Extend raises $40M for its virtual card offering to help banks better compete with fintechs

We’ve written a lot about fintechs that aim to help other fintechs and traditional banks launch products and services. 

But it feels like we have written far less about fintechs that exist solely to help the incumbents better compete with fintechs.

Extend is one such company. The New York-based startup, which provides digital payment infrastructure for financial institutions so they can offer virtual cards to their users, has raised $40 million in a Series B funding round led by March Capital.

Other investors include B Capital, Point72 Ventures, Fintech Collective, Reciprocal Ventures, Wells Fargo and Pacific Western Bank. The latest financing brings Extend’s total raised since its 2017 inception to $55 million.  

Extend has integrated directly with major networks and processors — including Global Payments/TSYS, Mastercard and Visa — with the intent of building technology that supports virtual cards on top of the infrastructure banks are built upon. This means that card issuers can combine Extend’s offering with their current products, with “no technical implementation required,” according to the company.

So far, Extend has more than 2,000 business customers currently using its applications, is growing 30% month-over-month and has a run rate of “close to $2 billion dollars” in processing volume, or the spend clients are making on its virtual cards, according to the company.

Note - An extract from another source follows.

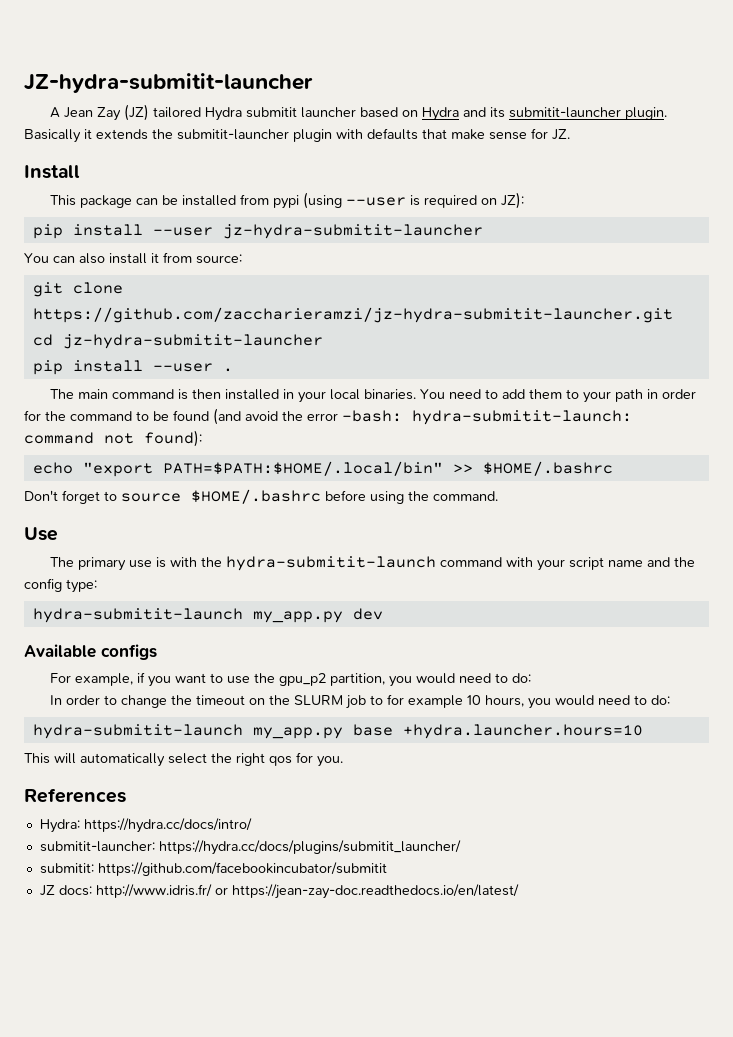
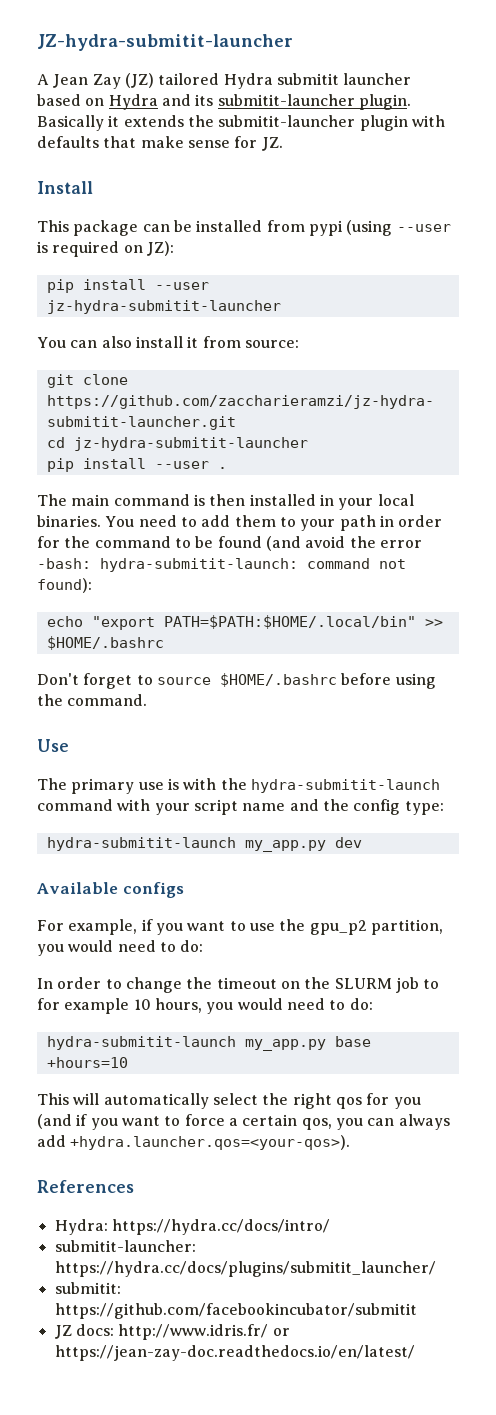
[402,724,643,739] +hydra.launcher.hours=10 -> [46,1057,128,1068] +hours=10
[317,756,343,767] you. -> [393,1097,421,1109] [37,1114,450,1130] [37,1135,351,1150] you (and if you want to force a certain qos, you can always add +hydra.launcher.qos=<your-qos>).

It makes basis points on the transactions made on those cards.

Last month, Extend inked a deal with American Express which allows its millions of small and mid-sized business card members to access virtual cards through their existing physical cards “in minutes.”

“We have now exposed these digital capabilities to every existing cardholder,” said Andrew Jamison, CEO and co-founder of Extend. “This is the first time that someone has turned virtual cards into a feature on an existing piece of plastic, rather than a new product in itself.”

Most competitors require a customer to switch bank partners and open a new account, and existing virtual card offerings have only been accessible at an enterprise level, said Jamison.

Extend, he claims, is the first company to deliver an issuer-agnostic solution for SMBs at scale with its “virtual card platform-as-a-service.”

The appeal to businesses as opposed to turning to startups in the space, according to Jamison, is that they don’t have to create a new account “to get access to the digital capabilities that they’ve been wanting to get in the first place.”

So in essence, we can add Extend to the growing list of companies focused on the corporate spend space, including Brex, Ramp, TripActions and others.

Jamison previously worked at SAP and then American Express for a number of years, moving from London to the U.S. in 2009 to help the credit card giant incorporate new digital payment capabilities, one of which included virtual cards. 

“I got involved when it was half a million dollars in volume, and it doubled over the course of five years as we saw this shift to digital over the course of that period of time,” he recalled.

But it wasn’t easy. Virtual cards at the time were reserved for “only the biggest of all companies,” and the effort took engineers on both sides, Jamison said. Then, Marqeta started to power businesses directly with digital cards. 

“I realized then this was the better way to get cards to people, and that this was clearly to be the future of card issuance over time,” he told TechCrunch. “And that was the genesis of Extend. The company was founded based on the recognition that we could take virtual cards and use them as a stepping stone to helping with the $40 billion payment industry transformation.”

Despite the fact that legacy platforms were “incredibly robust,” Jamison knew they were not built for the digital era we find ourselves in today. So he set about creating digital assets, or a broader connectivity framework, that would allow Extend to help banks scale capabilities across their whole portfolio “and eventually all the way down to the consumer.”

He emphasizes that Extend does not underwrite or process transactions.

“We represent a place where we’ll be able to create 21st century technology and make the traditional banks look and feel like they were actually born in the 21st century,” Jamison said. “We help the incumbents close the gap relative to those players.”

Extend also offers a number of API solutions for banks and third-party service providers that it says can help them create new products for customers.

The 42-person company has also developed a “developer-friendly” API catalog which Jamison says is giving issuers a way to offer APIs to its customers.

So far, Extend has signed deals with seven traditional financial institutions, with the target of working with 20 by the end of next year. City National Bank and PacWest are both customers and investors.

Sumant Mandal, co-founder and managing partner of March Capital, said he was impressed with Jamison’s having spent over a decade at Amex.

“He understands that enabling modern payment solutions has become a mission critical priority for banks, especially as fintechs continue to challenge banks,” Mandal wrote via email. “Customers repeatedly highlighted the frictionless and consumer-grade experience, with onboarding taking less than five minutes.”

He believes the company is unique in that it has been able to upgrade bank payment infrastructure “without the need to rip and replace an entire system,” so that banks can offer the same level of products and features as fintechs in the virtual card issuing and corporate expense management space.